Wczoraj skończyłem
Trzech Jokerów. Styl kreślarski Faboka uświadomił mnie tylko jak piękne plansze robi ten człowiek. Zdecydowanie mój ulubiony rysownik (zwłaszcza jak patrze na postaci). Niejednokrotnie powtarzam: Batman Faboka, to mój Batman. Mam nadzieję, że dostaniemy jeszcze kilka ciekawych komiksów z Nietoperzem w roli głównej, w całości narysowanych przez niego.

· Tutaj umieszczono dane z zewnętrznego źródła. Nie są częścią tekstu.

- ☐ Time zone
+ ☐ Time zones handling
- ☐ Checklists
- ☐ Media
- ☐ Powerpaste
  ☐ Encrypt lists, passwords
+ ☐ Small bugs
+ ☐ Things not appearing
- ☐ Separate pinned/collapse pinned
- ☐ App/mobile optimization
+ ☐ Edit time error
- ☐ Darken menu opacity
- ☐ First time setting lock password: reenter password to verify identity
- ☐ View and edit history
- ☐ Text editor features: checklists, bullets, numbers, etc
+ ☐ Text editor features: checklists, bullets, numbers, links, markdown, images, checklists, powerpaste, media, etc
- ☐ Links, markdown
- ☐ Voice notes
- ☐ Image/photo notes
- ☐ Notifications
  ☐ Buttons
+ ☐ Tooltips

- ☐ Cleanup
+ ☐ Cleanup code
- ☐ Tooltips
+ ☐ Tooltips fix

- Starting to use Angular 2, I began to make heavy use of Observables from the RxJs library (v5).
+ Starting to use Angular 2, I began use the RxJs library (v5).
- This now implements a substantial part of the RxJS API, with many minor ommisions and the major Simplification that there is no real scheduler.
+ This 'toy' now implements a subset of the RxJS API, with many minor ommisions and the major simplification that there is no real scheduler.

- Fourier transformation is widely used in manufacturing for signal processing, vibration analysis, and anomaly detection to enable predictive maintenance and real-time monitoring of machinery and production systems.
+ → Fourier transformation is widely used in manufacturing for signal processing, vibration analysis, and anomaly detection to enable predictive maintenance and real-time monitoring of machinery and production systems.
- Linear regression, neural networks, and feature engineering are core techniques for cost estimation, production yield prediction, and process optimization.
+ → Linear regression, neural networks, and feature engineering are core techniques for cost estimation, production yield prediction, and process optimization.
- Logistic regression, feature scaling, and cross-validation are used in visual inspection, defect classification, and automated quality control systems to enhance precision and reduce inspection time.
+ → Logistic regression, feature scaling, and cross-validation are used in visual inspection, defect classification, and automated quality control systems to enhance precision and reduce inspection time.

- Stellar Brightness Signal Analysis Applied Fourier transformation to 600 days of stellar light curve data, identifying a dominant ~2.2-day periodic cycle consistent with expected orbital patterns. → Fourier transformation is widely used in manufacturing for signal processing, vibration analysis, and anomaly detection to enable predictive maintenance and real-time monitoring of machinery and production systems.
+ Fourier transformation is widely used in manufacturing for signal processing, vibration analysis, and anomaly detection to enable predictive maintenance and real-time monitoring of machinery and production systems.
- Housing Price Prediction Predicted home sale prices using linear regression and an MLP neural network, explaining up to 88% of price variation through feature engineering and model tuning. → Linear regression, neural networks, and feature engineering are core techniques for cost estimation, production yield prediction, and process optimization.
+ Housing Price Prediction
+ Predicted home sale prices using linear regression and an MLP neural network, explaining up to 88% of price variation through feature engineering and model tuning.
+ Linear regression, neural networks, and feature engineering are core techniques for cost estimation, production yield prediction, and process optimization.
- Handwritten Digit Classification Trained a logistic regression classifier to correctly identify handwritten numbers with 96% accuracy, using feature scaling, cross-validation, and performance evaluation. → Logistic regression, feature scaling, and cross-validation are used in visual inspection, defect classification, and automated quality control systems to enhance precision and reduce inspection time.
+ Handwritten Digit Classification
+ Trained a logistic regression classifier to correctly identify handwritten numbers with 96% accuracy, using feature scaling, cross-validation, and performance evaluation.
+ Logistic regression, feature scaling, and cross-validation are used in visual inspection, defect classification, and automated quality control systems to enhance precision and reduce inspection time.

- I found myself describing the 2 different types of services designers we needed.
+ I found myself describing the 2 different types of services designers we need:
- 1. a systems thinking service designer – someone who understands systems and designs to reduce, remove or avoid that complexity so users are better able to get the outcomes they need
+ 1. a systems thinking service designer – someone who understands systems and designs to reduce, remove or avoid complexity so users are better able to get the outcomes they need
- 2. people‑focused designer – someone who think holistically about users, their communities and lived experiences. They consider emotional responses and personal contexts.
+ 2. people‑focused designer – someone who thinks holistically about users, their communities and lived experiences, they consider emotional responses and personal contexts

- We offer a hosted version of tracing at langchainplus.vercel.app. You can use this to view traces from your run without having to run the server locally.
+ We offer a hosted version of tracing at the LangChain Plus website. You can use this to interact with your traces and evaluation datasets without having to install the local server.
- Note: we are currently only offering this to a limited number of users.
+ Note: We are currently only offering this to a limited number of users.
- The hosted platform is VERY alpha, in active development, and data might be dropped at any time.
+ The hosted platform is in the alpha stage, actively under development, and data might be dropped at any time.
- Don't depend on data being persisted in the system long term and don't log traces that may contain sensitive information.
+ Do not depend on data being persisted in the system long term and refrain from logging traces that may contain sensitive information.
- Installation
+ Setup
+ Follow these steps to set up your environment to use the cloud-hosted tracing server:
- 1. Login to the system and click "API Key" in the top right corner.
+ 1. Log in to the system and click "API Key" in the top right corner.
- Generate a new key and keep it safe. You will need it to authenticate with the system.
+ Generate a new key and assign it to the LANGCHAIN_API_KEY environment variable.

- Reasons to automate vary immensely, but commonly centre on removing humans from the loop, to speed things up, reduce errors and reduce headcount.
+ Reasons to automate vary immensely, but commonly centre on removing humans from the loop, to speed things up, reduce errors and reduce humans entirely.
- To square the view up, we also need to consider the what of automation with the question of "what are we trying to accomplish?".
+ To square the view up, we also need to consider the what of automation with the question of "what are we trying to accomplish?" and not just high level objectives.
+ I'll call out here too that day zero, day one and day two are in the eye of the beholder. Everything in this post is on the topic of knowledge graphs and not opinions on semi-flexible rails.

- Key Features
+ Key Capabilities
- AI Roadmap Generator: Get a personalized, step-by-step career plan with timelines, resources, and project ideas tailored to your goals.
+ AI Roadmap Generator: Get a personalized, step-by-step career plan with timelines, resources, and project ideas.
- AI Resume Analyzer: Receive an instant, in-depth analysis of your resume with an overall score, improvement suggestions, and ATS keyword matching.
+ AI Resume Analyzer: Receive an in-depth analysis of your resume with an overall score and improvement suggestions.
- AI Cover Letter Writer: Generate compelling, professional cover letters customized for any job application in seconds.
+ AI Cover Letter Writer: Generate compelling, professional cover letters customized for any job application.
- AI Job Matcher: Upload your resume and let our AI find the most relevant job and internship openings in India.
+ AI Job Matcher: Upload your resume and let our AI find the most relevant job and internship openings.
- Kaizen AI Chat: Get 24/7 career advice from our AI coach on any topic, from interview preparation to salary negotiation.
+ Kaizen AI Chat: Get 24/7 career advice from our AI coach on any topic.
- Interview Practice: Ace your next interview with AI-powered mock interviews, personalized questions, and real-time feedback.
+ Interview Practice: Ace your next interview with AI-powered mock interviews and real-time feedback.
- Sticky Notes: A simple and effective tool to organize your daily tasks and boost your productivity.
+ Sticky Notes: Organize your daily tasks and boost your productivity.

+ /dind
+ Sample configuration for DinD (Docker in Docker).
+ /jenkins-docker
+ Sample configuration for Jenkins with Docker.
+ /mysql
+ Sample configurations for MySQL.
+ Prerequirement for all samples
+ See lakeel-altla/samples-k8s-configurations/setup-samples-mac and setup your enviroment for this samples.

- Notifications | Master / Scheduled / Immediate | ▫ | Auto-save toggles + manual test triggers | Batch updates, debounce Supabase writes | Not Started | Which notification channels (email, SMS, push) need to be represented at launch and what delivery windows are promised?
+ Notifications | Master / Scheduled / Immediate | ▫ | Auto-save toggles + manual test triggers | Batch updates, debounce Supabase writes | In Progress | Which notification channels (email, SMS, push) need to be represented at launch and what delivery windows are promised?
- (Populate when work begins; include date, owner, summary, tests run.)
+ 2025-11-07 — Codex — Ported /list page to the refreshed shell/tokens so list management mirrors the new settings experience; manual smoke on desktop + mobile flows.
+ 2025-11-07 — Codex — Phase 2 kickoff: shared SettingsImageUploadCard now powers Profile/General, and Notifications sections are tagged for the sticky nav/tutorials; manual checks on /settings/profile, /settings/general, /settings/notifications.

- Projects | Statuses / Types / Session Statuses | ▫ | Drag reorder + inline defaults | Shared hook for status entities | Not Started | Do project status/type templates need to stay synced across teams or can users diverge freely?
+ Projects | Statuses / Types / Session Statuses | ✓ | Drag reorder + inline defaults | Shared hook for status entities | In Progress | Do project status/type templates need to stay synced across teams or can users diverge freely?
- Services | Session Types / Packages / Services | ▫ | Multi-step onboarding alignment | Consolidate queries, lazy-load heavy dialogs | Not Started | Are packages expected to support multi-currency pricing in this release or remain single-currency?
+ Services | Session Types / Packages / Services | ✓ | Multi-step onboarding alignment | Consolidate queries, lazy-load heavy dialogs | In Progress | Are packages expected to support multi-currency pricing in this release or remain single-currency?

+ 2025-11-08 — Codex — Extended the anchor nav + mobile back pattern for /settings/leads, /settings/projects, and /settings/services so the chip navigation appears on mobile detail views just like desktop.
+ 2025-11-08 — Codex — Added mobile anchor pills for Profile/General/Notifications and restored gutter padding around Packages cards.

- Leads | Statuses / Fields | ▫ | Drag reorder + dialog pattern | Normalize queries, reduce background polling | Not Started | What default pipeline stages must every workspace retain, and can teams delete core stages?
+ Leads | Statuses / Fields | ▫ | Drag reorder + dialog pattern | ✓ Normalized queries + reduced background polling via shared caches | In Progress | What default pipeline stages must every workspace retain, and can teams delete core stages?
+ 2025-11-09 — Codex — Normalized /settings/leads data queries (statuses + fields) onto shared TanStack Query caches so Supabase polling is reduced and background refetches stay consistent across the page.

Fabularnie również jest dobrze, bo komiks czyta się płynnie, szybko i apetyt rośnie z każdą kolejną planszą. Jest troszkę nawiązań do mitologii Batmana (a szczególnie
Zabójczego Żartu), a wg twórców można włączyć ten komiks do ongoing, ale nie jest to zobowiązujące.
Gdzieś wyczytałem, że część czytelników oburzyła się pewnym wątkiem związanym z Batgirl i Red Hoodem, ale żeby od razu zaniżać ocenę przez taką pierdołę? Komiks z założenia ma być niezobowiązujący, a fani mogą ale nie muszą powiązać go z ongoing. Na pewno ten wątek mógł zdziwić niektórych, ale patrząc z perspektywy osobnego projektu, to dlaczego nie? No i sam Red Hood w końcu ukazany z dobrej, brutalnej strony (w końcu po coś ma te pistolety).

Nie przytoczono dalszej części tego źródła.